L’aide fédérale à Swissair n’est pas euro-compatible
L'ambassadeur suisse auprès de l'Union européenne, Dante Martinelli, a été convoqué jeudi à la Commission européenne. Motif: les aides de la Confédération à Swissair ne sont pas du goût de l'exécutif européen.
L’ambassadeur suisse dédramatise tout de suite le rendez-vous: il n’a pas été «convoqué» mais «invité» par la Commission européenne pour donner une information sur l’aide que le gouvernement suisse a décidé d’octroyer à Swissair.
Une demande tout à fait normale étant donné le contexte actuel. «La Commission veut connaître la situation de toutes les compagnies d’aviation, des pays membres comme des pays tiers», explique Dante Martinelli.
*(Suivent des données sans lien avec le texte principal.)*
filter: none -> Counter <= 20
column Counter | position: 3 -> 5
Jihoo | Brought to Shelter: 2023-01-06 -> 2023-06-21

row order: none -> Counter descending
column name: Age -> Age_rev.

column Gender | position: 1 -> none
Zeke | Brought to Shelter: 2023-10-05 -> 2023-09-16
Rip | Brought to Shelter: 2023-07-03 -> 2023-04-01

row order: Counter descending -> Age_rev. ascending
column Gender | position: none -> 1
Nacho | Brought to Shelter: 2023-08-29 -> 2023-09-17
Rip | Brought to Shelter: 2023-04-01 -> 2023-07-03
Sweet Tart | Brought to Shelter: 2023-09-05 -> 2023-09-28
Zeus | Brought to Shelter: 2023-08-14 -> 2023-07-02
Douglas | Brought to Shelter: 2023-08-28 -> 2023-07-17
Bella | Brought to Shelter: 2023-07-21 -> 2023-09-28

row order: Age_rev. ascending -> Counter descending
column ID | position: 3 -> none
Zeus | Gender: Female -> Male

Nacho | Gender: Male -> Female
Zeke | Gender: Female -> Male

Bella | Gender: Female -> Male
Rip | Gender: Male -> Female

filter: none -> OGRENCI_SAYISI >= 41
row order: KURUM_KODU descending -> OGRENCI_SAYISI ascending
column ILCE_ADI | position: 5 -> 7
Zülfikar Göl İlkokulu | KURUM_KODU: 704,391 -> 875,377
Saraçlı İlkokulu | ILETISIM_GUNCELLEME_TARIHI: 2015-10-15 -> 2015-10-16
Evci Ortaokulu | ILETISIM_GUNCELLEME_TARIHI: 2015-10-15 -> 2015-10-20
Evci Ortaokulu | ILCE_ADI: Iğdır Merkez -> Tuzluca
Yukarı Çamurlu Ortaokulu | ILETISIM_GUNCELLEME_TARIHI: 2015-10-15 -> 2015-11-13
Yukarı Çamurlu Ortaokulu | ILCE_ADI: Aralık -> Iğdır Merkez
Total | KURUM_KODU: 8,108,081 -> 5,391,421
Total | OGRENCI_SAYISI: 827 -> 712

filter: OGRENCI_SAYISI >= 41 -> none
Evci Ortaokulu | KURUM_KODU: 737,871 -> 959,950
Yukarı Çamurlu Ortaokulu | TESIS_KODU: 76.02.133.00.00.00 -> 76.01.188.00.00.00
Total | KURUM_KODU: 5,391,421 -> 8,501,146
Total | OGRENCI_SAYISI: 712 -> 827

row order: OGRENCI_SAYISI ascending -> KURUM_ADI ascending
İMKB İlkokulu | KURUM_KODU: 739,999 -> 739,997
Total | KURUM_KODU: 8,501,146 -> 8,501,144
La rencontre a donc été tout à fait courtoise.
Aucune obligation d’informer
L’ambassadeur précise que la Suisse n’est pas obligée de tenir au courant l’exécutif européen de sa décision. Car les accords bilatéraux ne sont pas encore ratifiés. Son interlocuteur, le directeur général de l’Energie et des Transports, François Lamoureux, ne lui aurait d’ailleurs fait aucun reproche.
En revanche, son porte-parole a déclaré jeudi en fin de matinée que la Commission était «préoccupée que le gouvernement fédéral puisse être prêt à donner des aides sans concertation ni information avec les autorités communautaires».
D’après l’ambassadeur, les autorités suisses n’ont «matériellement» pas eu le temps d’informer Bruxelles. La décision a été prise dans l’urgence mercredi en fin de journée.
Permettre aux gens de rentrer chez eux
Par ailleurs, l’aide du gouvernement suisse ne peut pas être considérée comme une aide d’Etat illégale. «Il s’agit d’un crédit limité dans le temps, puisqu’il prend fin le 27 octobre», souligne Dante Martinelli. «Il est aussi limité dans son but: il ne vise pas à maintenir en vie la compagnie aérienne. Mais à permettre à des gens de rentrer chez eux».
La Commission européenne interdit, en effet, les aides d’Etat aux compagnies aériennes. Elle peut toutefois accorder son feu vert, si l’aide répond à certaines conditions. Par exemple, si celle-ci est limitée et effectuée dans l’urgence. La Commission a ainsi demandé au gouvernement belge des précisions sur le crédit de 186 millions de francs qu’il va verser à la Sabena.
Elle estime que les difficultés que rencontrent la Sabena et Swissair ne sont pas directement liées aux attentats du 11 septembre dernier. Les services de la Commission sont en train d’étudier les conséquences économiques des attentats pour les compagnies aériennes. Les résultats de ces travaux seront présentés le 10 octobre.